§ **Data shown**:
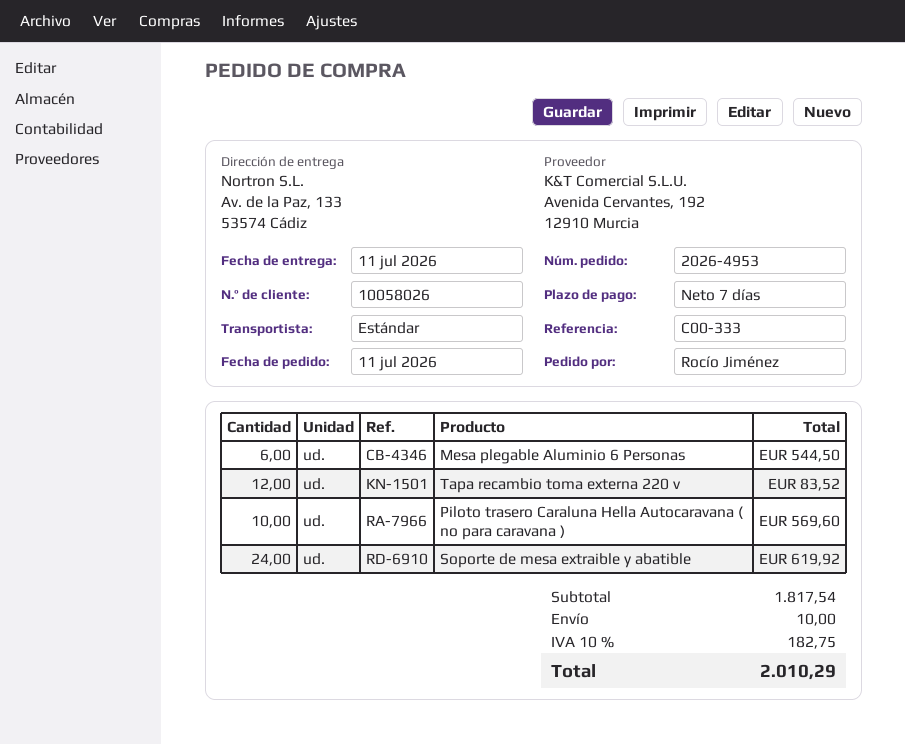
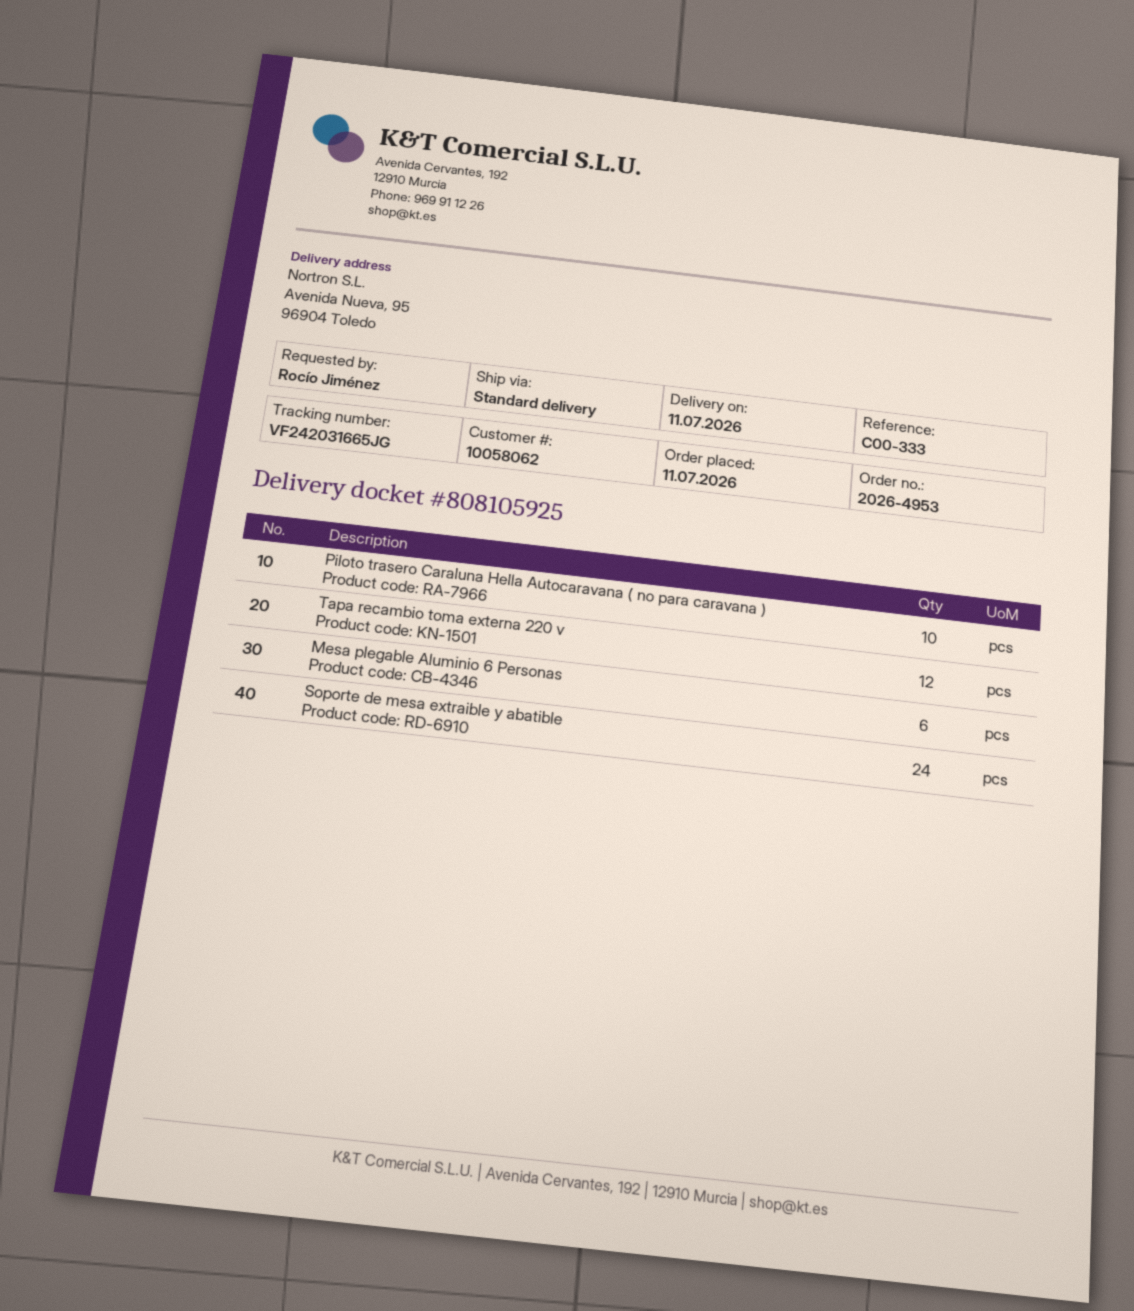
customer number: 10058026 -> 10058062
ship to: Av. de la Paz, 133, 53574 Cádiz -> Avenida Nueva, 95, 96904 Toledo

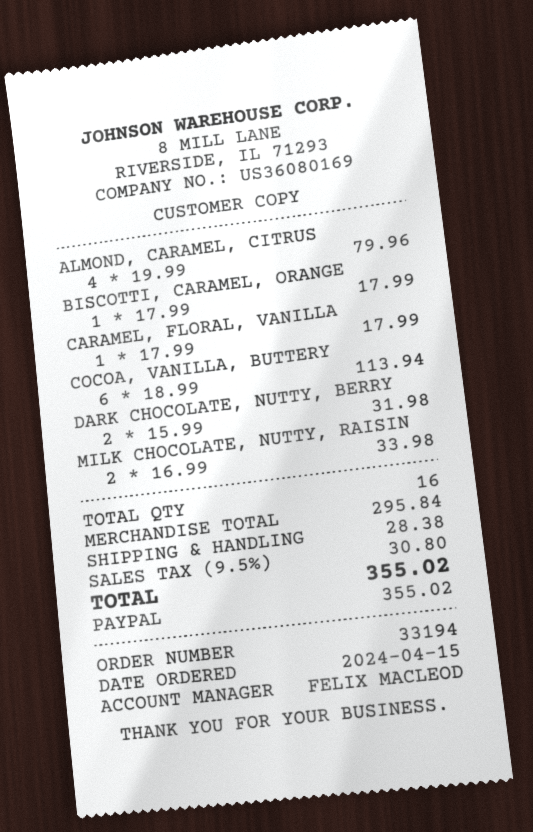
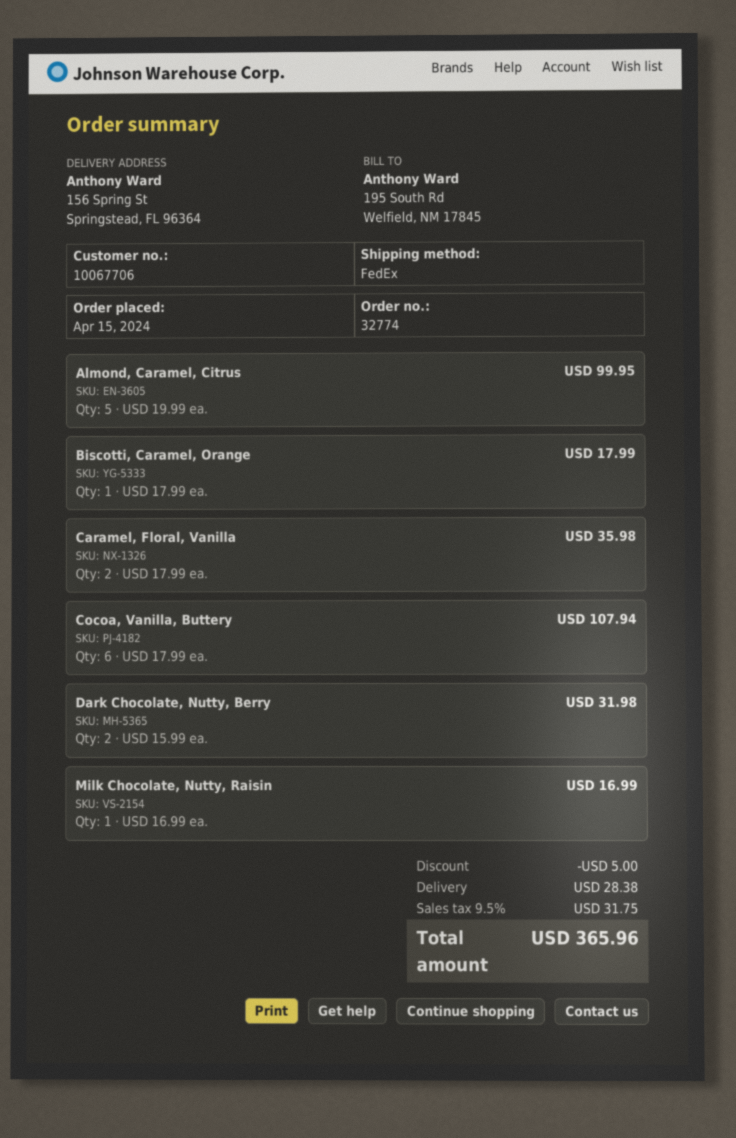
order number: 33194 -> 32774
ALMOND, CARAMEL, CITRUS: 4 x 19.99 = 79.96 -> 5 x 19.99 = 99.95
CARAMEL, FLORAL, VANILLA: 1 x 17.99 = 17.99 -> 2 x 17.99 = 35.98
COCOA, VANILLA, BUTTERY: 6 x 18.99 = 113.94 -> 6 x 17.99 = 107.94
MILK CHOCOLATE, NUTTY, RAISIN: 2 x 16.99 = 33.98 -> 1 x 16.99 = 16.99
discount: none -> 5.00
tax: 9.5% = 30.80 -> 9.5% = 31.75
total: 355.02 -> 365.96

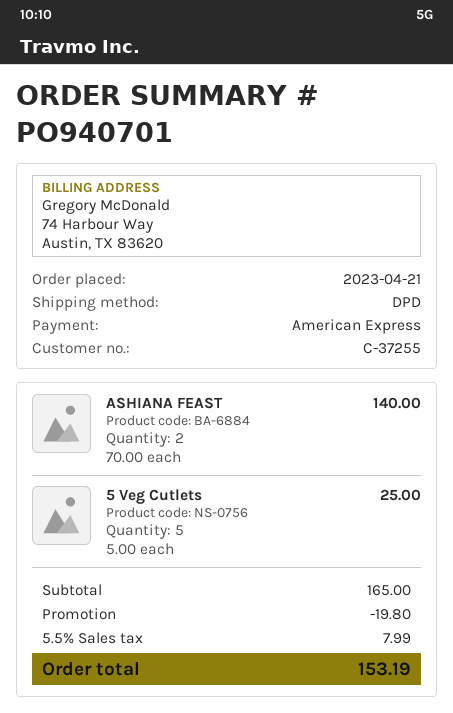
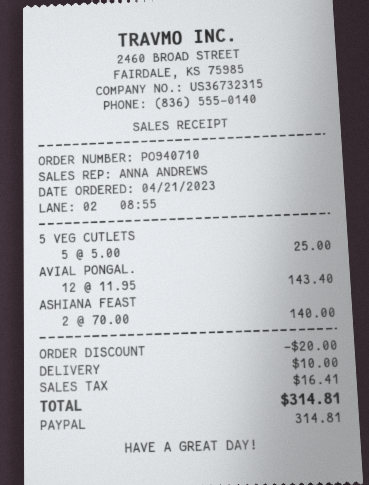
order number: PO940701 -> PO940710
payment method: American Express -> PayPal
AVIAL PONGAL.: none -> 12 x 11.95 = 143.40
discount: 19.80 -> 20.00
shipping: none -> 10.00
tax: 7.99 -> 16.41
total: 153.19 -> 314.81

§ **Requirement**: Your answer must be the exact lines of the records from the first one through the line containing "discount: none -> 5.00", with no pictures in it.

§ **Result of this exercise**:
customer number: 10058026 -> 10058062
ship to: Av. de la Paz, 133, 53574 Cádiz -> Avenida Nueva, 95, 96904 Toledo

order number: 33194 -> 32774
ALMOND, CARAMEL, CITRUS: 4 x 19.99 = 79.96 -> 5 x 19.99 = 99.95
CARAMEL, FLORAL, VANILLA: 1 x 17.99 = 17.99 -> 2 x 17.99 = 35.98
COCOA, VANILLA, BUTTERY: 6 x 18.99 = 113.94 -> 6 x 17.99 = 107.94
MILK CHOCOLATE, NUTTY, RAISIN: 2 x 16.99 = 33.98 -> 1 x 16.99 = 16.99
discount: none -> 5.00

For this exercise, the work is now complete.